Lines below containing the word "Java" should be copied out.

### DATA FOR THIS TASK
BEGIN

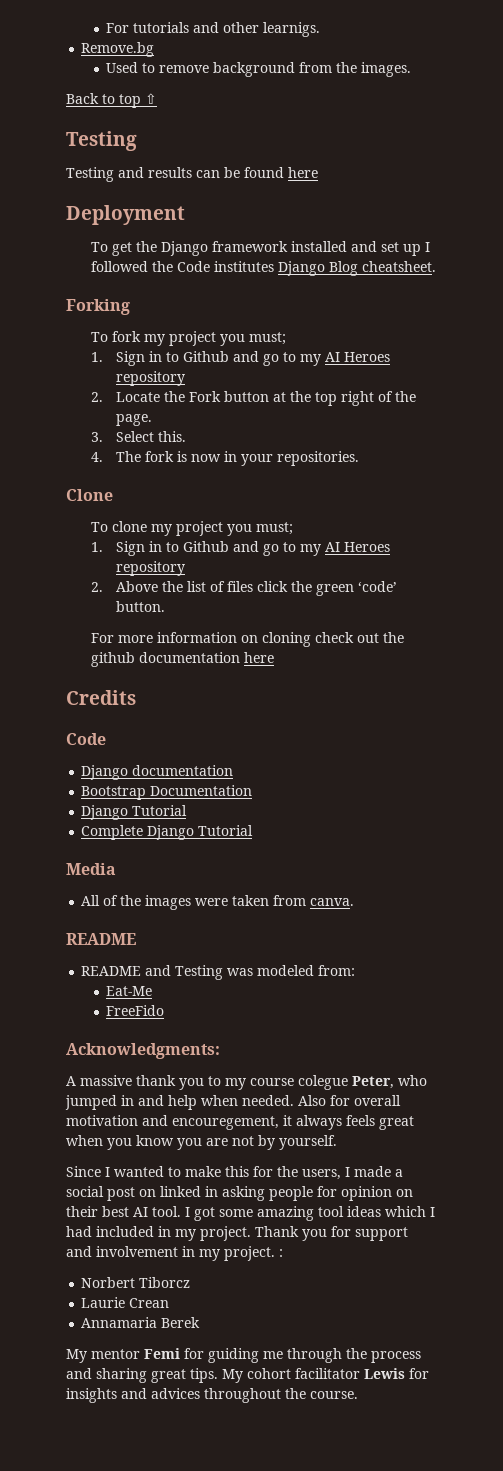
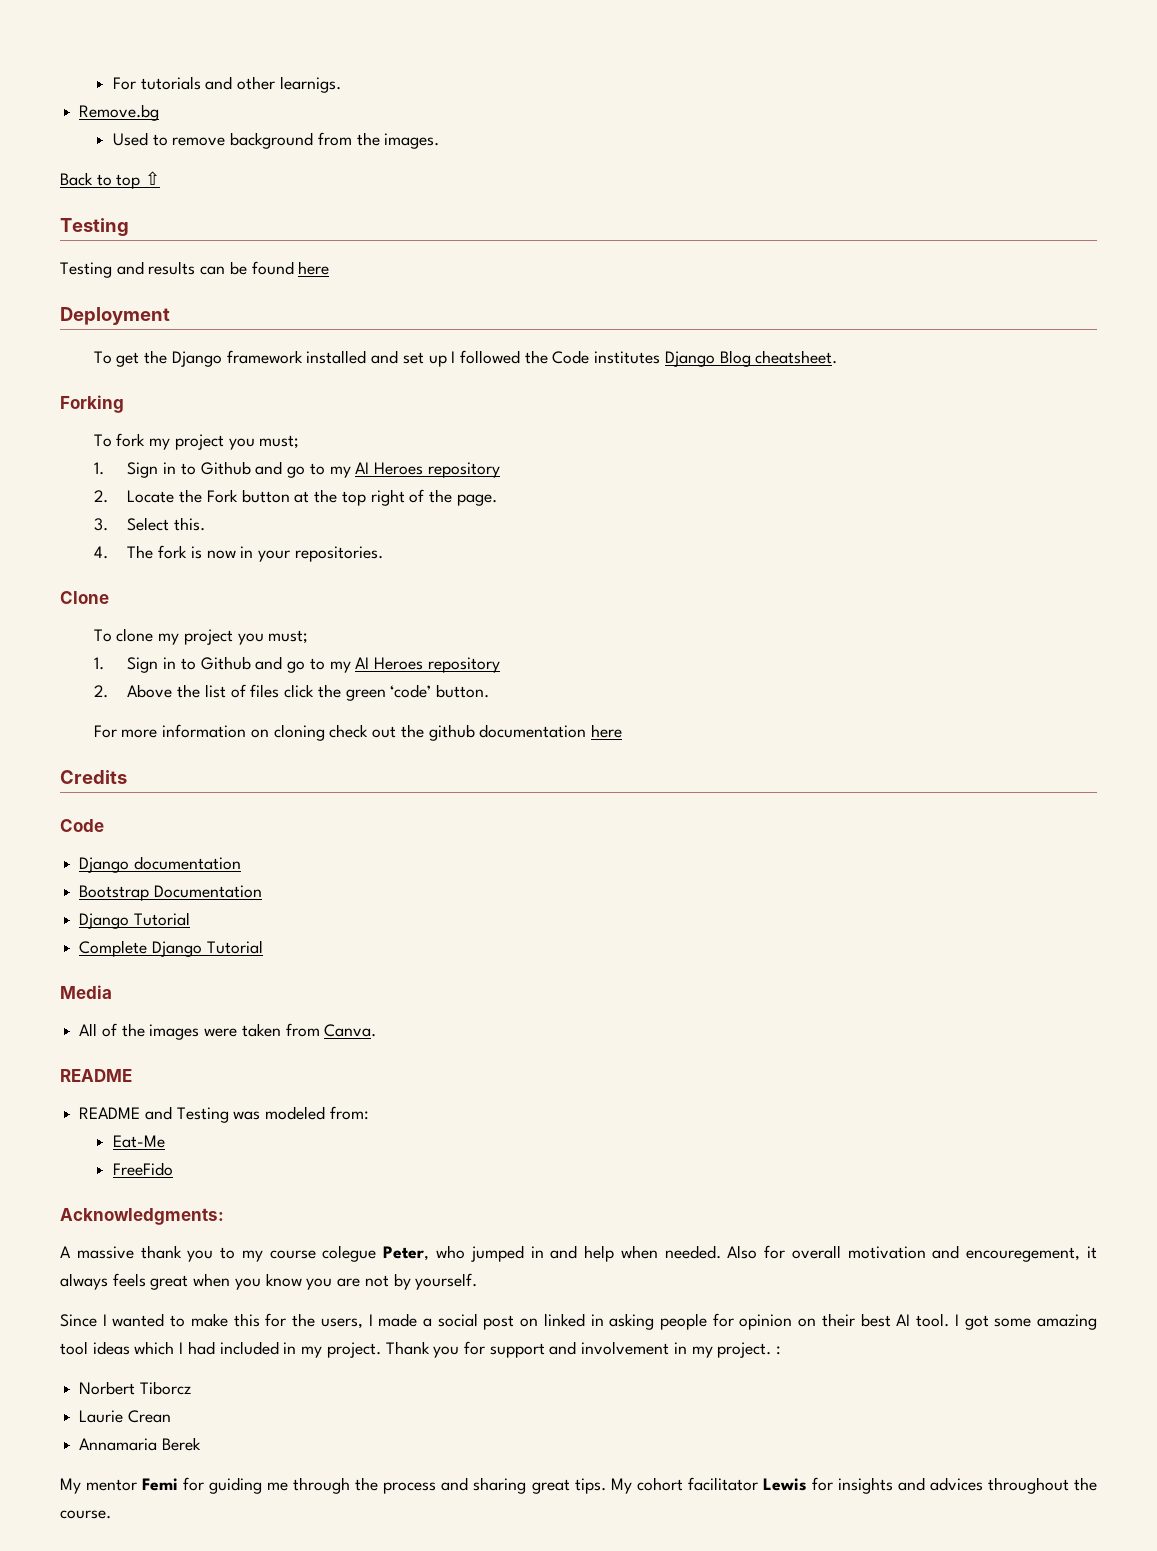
- All of the images were taken from canva.
+ All of the images were taken from Canva.

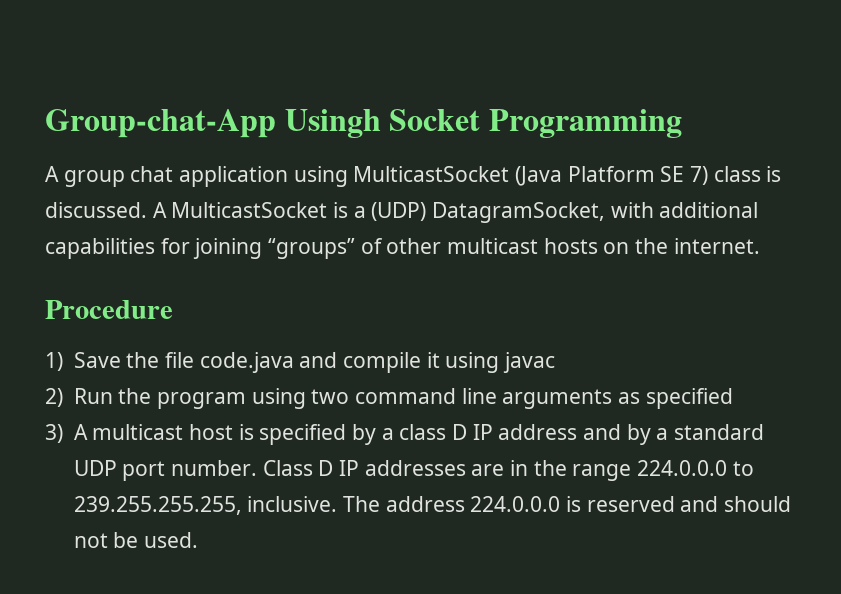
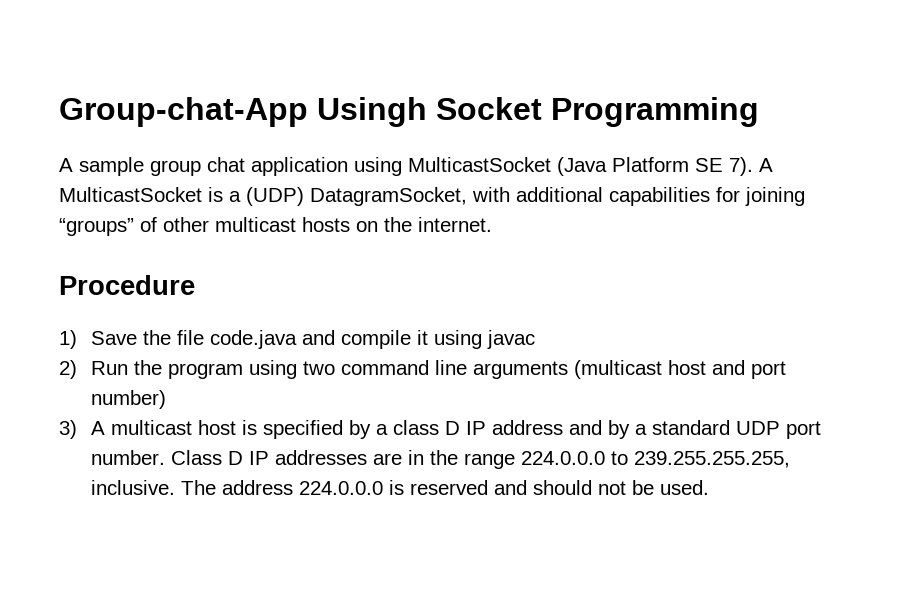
- A group chat application using MulticastSocket (Java Platform SE 7) class is discussed.
+ A sample group chat application using MulticastSocket (Java Platform SE 7).
- 2) Run the program using two command line arguments as specified
+ 2) Run the program using two command line arguments (multicast host and port number)

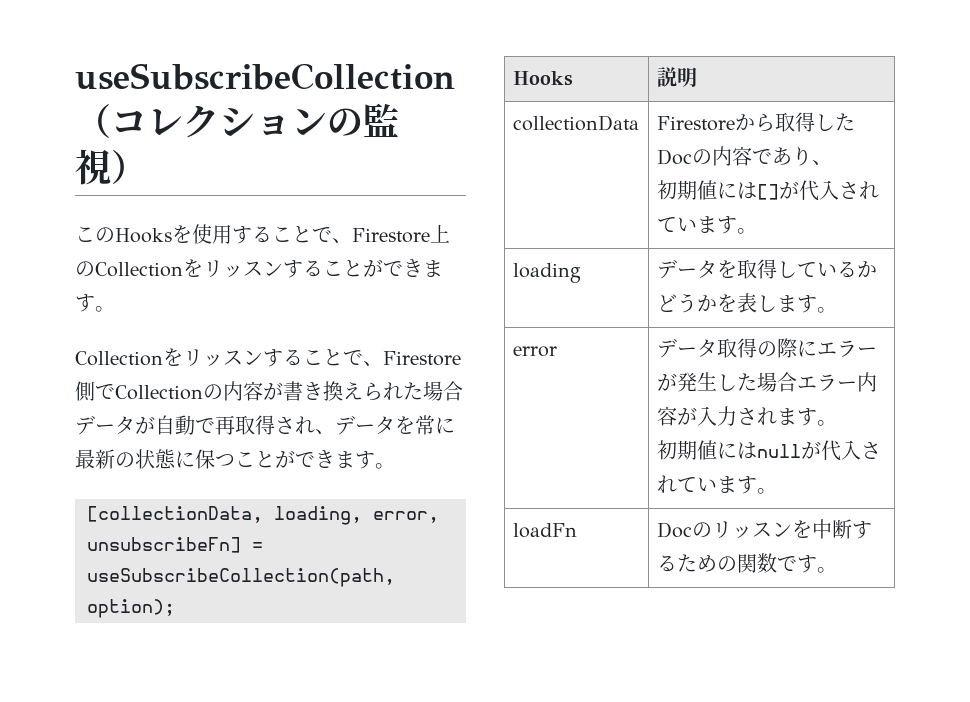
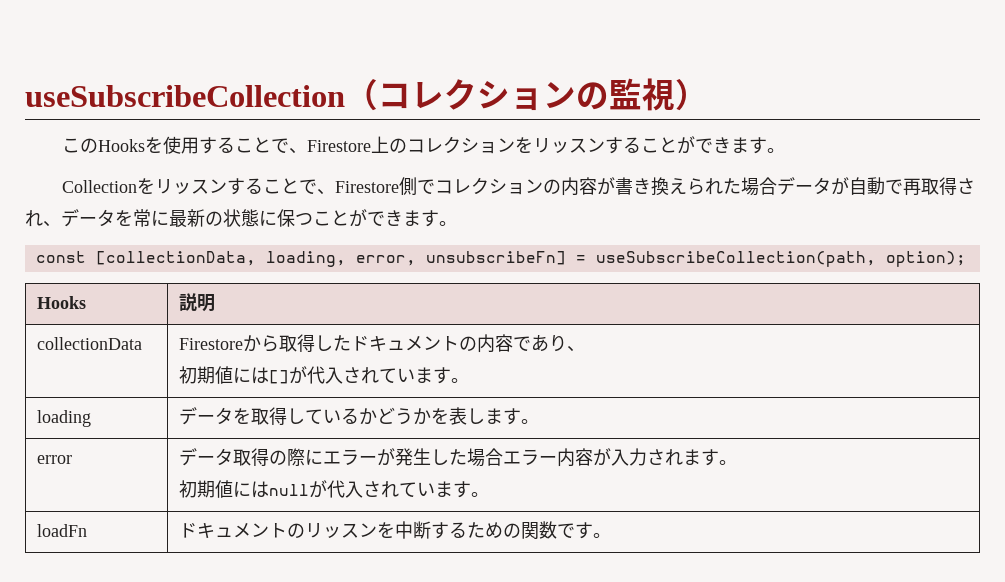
- このHooksを使用することで、Firestore上のCollectionをリッスンすることができます。
+ このHooksを使用することで、Firestore上のコレクションをリッスンすることができます。
- Collectionをリッスンすることで、Firestore側でCollectionの内容が書き換えられた場合データが自動で再取得され、データを常に最新の状態に保つことができます。
+ Collectionをリッスンすることで、Firestore側でコレクションの内容が書き換えられた場合データが自動で再取得され、データを常に最新の状態に保つことができます。
- [collectionData, loading, error, unsubscribeFn] = useSubscribeCollection(path, option);
+ const [collectionData, loading, error, unsubscribeFn] = useSubscribeCollection(path, option);
- collectionData | Firestoreから取得したDocの内容であり、
+ collectionData | Firestoreから取得したドキュメントの内容であり、
- loadFn | Docのリッスンを中断するための関数です。
+ loadFn | ドキュメントのリッスンを中断するための関数です。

END

### TASK RESULT
- A group chat application using MulticastSocket (Java Platform SE 7) class is discussed.
+ A sample group chat application using MulticastSocket (Java Platform SE 7).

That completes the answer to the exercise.